Problem to work on:
Every line below that holds the string "para" must be copied.

[Source data]
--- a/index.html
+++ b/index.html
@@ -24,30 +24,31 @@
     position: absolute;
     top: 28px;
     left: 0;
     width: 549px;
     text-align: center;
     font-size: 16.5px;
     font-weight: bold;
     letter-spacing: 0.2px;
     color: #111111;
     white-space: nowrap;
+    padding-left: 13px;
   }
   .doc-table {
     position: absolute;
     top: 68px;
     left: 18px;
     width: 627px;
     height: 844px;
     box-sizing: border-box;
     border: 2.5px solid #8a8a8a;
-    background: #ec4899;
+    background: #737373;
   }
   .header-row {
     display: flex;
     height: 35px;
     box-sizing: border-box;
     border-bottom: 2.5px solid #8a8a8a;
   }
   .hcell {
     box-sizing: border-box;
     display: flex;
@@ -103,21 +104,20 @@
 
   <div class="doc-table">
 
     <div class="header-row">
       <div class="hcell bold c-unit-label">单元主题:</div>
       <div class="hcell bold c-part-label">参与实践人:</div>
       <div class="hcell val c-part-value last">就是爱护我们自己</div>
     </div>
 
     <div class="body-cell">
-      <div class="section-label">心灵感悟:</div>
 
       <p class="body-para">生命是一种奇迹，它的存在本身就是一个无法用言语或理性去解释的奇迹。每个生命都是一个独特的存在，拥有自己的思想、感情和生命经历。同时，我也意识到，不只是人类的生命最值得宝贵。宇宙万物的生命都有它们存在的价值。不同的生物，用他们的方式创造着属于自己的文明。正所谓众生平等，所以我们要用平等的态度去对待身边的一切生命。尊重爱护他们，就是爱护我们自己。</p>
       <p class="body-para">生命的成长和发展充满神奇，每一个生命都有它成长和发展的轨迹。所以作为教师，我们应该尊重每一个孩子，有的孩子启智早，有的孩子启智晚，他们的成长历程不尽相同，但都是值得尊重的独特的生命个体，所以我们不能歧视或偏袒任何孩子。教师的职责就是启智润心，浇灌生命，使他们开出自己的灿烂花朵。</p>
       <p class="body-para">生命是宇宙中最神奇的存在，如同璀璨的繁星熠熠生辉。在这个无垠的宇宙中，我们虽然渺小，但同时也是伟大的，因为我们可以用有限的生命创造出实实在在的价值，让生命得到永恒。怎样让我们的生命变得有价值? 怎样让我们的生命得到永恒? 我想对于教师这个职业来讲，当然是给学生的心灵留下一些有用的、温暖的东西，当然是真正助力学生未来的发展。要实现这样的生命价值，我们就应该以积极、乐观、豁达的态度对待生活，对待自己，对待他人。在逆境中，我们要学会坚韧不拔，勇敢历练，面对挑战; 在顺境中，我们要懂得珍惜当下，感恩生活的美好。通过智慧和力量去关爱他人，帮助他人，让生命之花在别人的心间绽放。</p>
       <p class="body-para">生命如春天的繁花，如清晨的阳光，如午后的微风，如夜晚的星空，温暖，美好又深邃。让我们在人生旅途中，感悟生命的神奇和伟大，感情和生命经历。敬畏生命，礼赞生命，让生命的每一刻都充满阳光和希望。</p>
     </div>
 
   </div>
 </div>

* * *

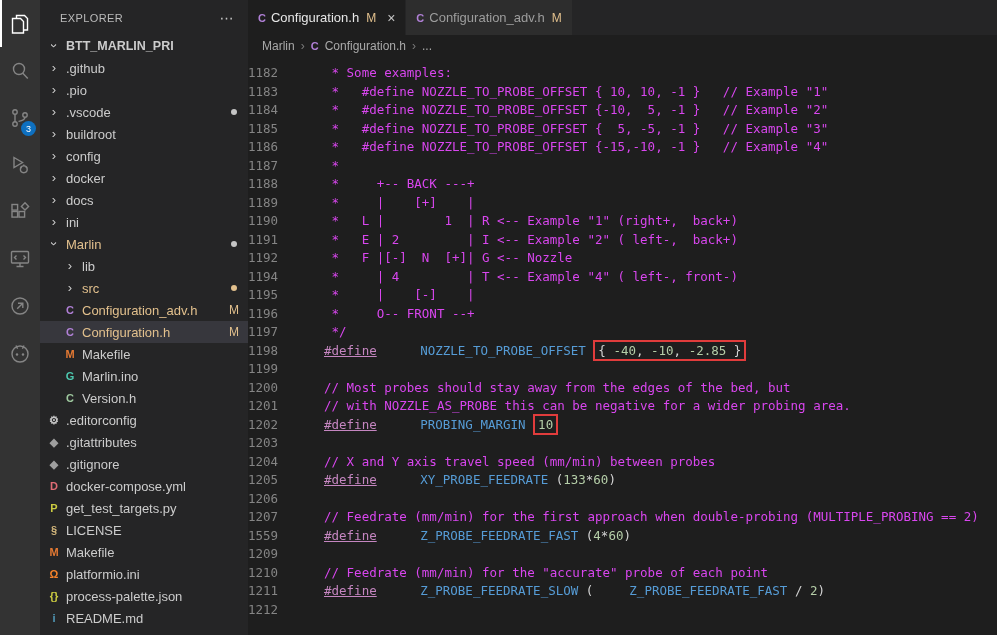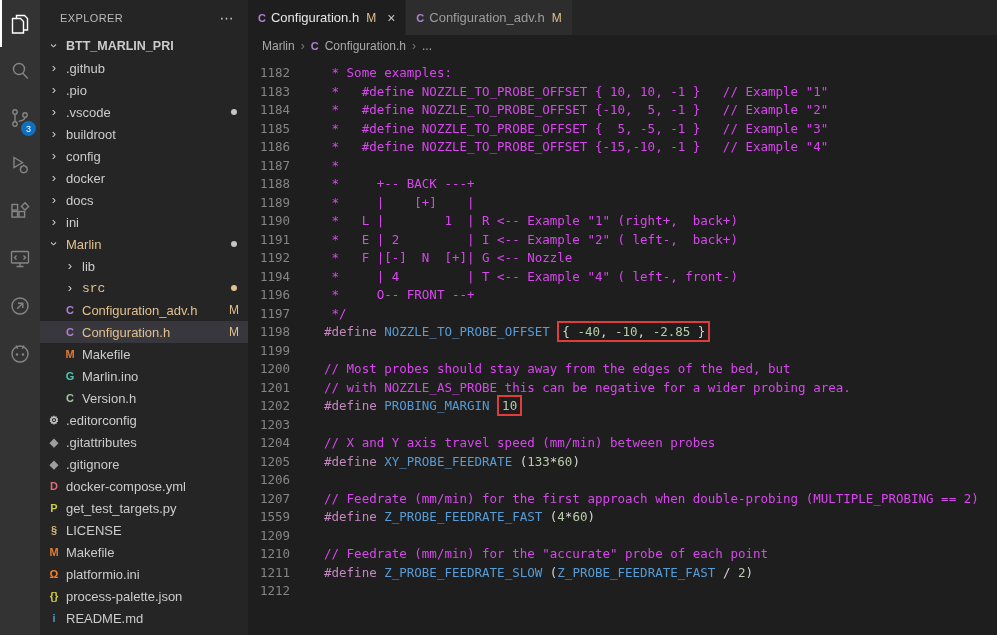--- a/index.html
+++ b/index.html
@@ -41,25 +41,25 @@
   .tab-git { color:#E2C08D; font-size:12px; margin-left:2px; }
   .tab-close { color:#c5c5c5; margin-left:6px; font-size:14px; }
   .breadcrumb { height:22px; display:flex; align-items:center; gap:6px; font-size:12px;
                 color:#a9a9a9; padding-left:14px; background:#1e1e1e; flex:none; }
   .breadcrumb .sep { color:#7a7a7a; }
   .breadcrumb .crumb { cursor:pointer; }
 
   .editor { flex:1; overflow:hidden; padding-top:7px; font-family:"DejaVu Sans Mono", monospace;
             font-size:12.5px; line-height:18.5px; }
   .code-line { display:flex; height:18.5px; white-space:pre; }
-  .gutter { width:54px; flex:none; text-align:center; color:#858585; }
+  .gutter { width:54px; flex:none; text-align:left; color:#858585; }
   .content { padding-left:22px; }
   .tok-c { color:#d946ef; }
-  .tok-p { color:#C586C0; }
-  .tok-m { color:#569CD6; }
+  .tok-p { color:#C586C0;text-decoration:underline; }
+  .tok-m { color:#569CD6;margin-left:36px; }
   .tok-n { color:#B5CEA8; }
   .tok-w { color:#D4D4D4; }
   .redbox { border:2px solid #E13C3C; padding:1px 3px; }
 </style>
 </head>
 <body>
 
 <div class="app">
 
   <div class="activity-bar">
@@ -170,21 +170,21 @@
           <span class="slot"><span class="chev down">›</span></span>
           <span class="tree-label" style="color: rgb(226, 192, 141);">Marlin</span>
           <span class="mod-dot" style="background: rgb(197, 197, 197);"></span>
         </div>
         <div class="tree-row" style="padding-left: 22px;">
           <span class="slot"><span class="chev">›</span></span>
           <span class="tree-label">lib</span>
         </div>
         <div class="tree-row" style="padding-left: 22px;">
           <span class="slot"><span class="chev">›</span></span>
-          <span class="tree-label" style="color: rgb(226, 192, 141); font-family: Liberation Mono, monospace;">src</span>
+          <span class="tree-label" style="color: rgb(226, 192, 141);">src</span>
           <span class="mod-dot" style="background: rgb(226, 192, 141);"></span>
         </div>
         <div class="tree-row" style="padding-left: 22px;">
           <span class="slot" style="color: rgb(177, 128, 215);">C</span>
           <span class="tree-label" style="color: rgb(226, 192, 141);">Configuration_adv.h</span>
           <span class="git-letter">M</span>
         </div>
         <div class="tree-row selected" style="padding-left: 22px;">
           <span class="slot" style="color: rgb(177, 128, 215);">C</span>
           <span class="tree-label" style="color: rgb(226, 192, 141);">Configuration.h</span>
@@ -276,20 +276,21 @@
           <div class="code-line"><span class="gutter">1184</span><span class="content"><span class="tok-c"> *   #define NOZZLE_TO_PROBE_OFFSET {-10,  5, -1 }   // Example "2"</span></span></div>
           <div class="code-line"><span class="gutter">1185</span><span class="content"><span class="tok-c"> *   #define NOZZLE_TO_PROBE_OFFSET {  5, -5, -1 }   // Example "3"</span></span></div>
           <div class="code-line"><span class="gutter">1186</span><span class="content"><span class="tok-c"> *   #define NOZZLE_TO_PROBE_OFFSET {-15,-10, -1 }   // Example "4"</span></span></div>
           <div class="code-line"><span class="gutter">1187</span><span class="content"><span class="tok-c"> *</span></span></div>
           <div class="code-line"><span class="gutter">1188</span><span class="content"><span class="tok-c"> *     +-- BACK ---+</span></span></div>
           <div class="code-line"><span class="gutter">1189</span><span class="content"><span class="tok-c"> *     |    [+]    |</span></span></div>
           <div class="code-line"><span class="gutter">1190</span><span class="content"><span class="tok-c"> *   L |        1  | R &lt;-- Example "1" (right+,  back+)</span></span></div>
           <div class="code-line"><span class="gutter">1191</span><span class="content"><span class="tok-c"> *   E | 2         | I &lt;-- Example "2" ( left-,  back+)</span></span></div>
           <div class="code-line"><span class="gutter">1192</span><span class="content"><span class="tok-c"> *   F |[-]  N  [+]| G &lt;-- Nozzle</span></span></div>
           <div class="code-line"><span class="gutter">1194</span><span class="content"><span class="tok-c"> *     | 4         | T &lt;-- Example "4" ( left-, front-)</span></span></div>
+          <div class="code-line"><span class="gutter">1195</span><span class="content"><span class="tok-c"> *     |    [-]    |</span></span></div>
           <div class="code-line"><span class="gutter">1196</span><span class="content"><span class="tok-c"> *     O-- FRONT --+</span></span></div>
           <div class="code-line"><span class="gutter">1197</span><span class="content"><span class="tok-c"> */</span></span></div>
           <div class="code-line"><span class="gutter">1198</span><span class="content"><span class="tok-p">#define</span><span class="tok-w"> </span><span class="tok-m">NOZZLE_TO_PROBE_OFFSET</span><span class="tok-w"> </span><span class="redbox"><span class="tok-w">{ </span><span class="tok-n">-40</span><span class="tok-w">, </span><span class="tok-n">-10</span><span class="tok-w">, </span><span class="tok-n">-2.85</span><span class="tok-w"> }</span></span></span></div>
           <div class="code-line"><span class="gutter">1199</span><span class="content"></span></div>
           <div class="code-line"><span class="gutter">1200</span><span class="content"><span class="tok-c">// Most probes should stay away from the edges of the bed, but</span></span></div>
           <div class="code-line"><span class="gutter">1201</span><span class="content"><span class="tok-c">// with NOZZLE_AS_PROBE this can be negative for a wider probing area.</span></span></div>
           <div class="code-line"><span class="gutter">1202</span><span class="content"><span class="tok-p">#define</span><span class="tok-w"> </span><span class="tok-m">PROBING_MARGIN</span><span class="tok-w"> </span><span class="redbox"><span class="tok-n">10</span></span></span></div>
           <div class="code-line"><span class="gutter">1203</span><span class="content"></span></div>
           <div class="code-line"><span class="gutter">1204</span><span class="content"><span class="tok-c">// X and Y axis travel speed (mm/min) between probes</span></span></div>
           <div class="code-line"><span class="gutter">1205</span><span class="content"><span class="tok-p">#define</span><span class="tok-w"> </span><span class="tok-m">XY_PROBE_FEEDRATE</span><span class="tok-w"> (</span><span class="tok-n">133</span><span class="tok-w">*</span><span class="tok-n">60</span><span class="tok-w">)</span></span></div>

Your solution:
       <p class="body-para">生命是一种奇迹，它的存在本身就是一个无法用言语或理性去解释的奇迹。每个生命都是一个独特的存在，拥有自己的思想、感情和生命经历。同时，我也意识到，不只是人类的生命最值得宝贵。宇宙万物的生命都有它们存在的价值。不同的生物，用他们的方式创造着属于自己的文明。正所谓众生平等，所以我们要用平等的态度去对待身边的一切生命。尊重爱护他们，就是爱护我们自己。</p>
       <p class="body-para">生命的成长和发展充满神奇，每一个生命都有它成长和发展的轨迹。所以作为教师，我们应该尊重每一个孩子，有的孩子启智早，有的孩子启智晚，他们的成长历程不尽相同，但都是值得尊重的独特的生命个体，所以我们不能歧视或偏袒任何孩子。教师的职责就是启智润心，浇灌生命，使他们开出自己的灿烂花朵。</p>
       <p class="body-para">生命是宇宙中最神奇的存在，如同璀璨的繁星熠熠生辉。在这个无垠的宇宙中，我们虽然渺小，但同时也是伟大的，因为我们可以用有限的生命创造出实实在在的价值，让生命得到永恒。怎样让我们的生命变得有价值? 怎样让我们的生命得到永恒? 我想对于教师这个职业来讲，当然是给学生的心灵留下一些有用的、温暖的东西，当然是真正助力学生未来的发展。要实现这样的生命价值，我们就应该以积极、乐观、豁达的态度对待生活，对待自己，对待他人。在逆境中，我们要学会坚韧不拔，勇敢历练，面对挑战; 在顺境中，我们要懂得珍惜当下，感恩生活的美好。通过智慧和力量去关爱他人，帮助他人，让生命之花在别人的心间绽放。</p>
       <p class="body-para">生命如春天的繁花，如清晨的阳光，如午后的微风，如夜晚的星空，温暖，美好又深邃。让我们在人生旅途中，感悟生命的神奇和伟大，感情和生命经历。敬畏生命，礼赞生命，让生命的每一刻都充满阳光和希望。</p>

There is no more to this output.